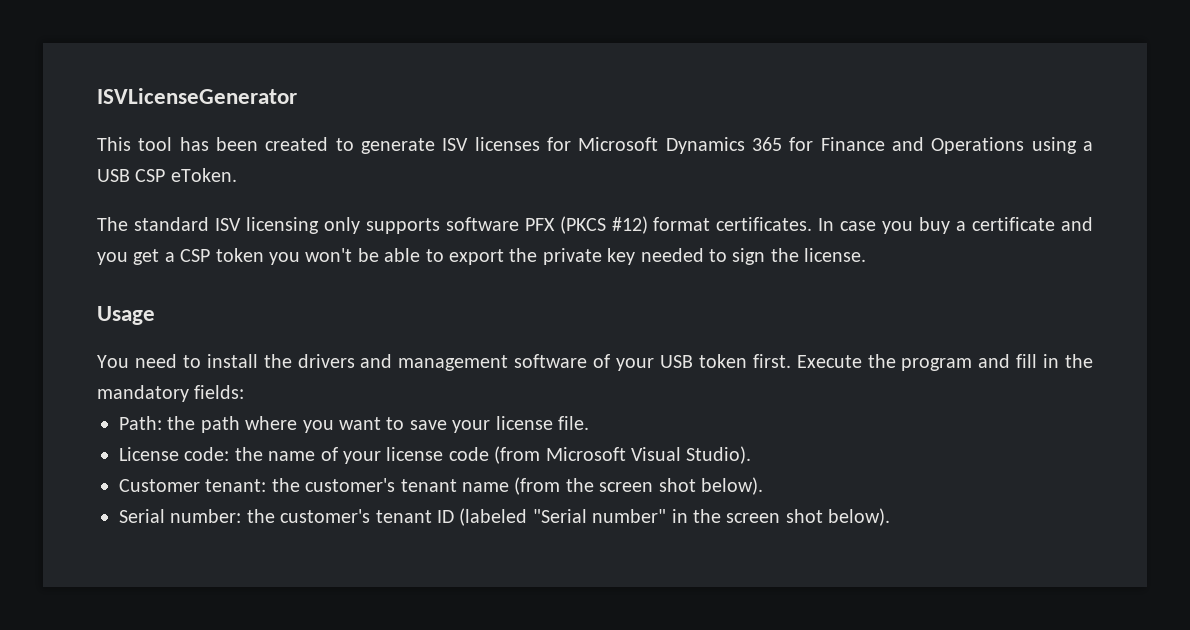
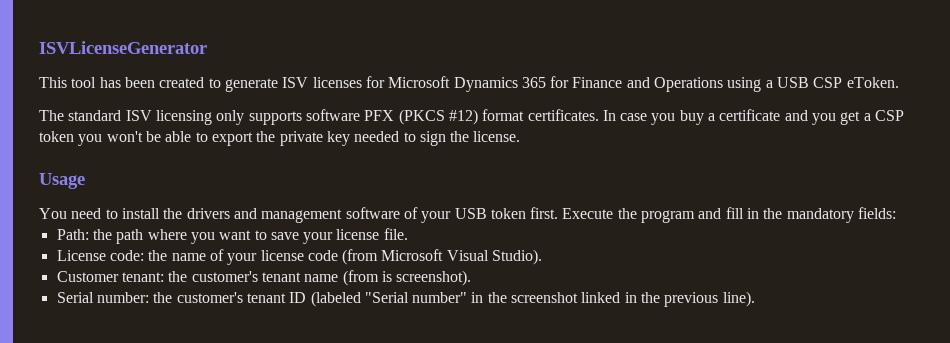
[565,477,763,495] the screen shot below). -> [381,270,472,286] is screenshot).
[726,508,891,526] screen shot below). -> [511,291,755,307] screenshot linked in the previous line).

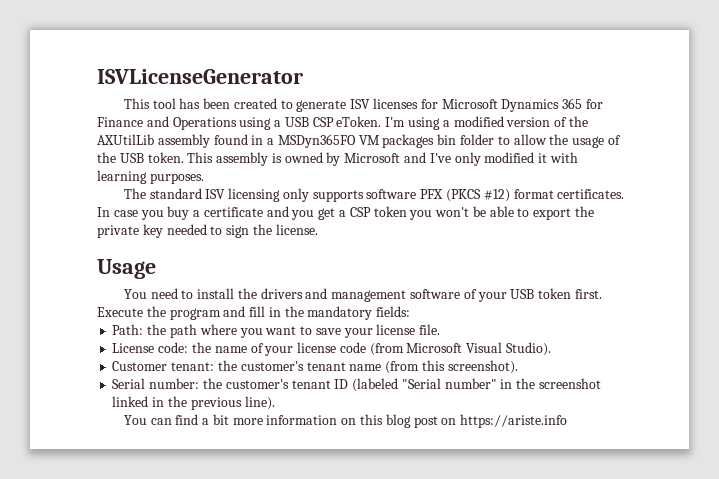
(899, 82) none -> [385,116,588,130] [97,134,621,148] [97,152,578,166] [97,170,204,184] I'm using a modified version of the AXUtilLib assembly found in a MSDyn365FO VM packages bin folder to allow the usage of the USB token. This assembly is owned by Microsoft and I've only modified it with learning purposes.
[381,271,392,282] is -> [421,360,445,371] this
(755, 299) none -> [123,414,568,428] // You can find a bit more information on this blog post on https://ariste.info

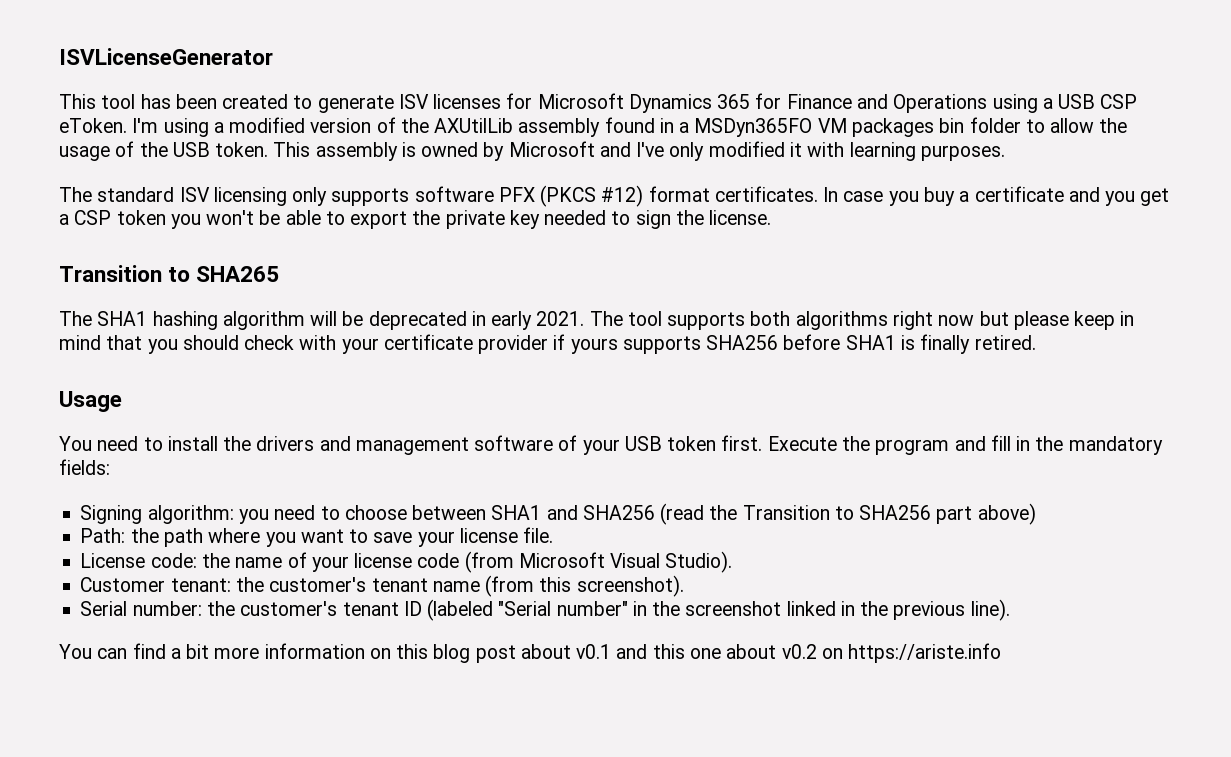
(318, 229) none -> [59,265,280,282] [59,311,1135,330] [59,334,1036,354] // Transition to SHA265 // The SHA1 hashing algorithm will be deprecated in early 2021. The tool supports both algorithms right now but please keep in mind that you should check with your certificate provider if yours supports SHA256 before SHA1 is finally retired.
(411, 311) none -> [80,503,1036,525] // Signing algorithm: you need to choose between SHA1 and SHA256 (read the Transition to SHA256 part above)
(438, 422) none -> [520,644,817,659] about v0.1 and this one about v0.2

══════

**THE TASK**. Extract the part of the records that opens with the line containing "[726,508,891,526] screen shot" and closes with the line containing "(318, 229) none". Take only those lines, exactly, and no pictures.

**PROBLEM SOLUTION**.
[726,508,891,526] screen shot below). -> [511,291,755,307] screenshot linked in the previous line).

(899, 82) none -> [385,116,588,130] [97,134,621,148] [97,152,578,166] [97,170,204,184] I'm using a modified version of the AXUtilLib assembly found in a MSDyn365FO VM packages bin folder to allow the usage of the USB token. This assembly is owned by Microsoft and I've only modified it with learning purposes.
[381,271,392,282] is -> [421,360,445,371] this
(755, 299) none -> [123,414,568,428] // You can find a bit more information on this blog post on https://ariste.info

(318, 229) none -> [59,265,280,282] [59,311,1135,330] [59,334,1036,354] // Transition to SHA265 // The SHA1 hashing algorithm will be deprecated in early 2021. The tool supports both algorithms right now but please keep in mind that you should check with your certificate provider if yours supports SHA256 before SHA1 is finally retired.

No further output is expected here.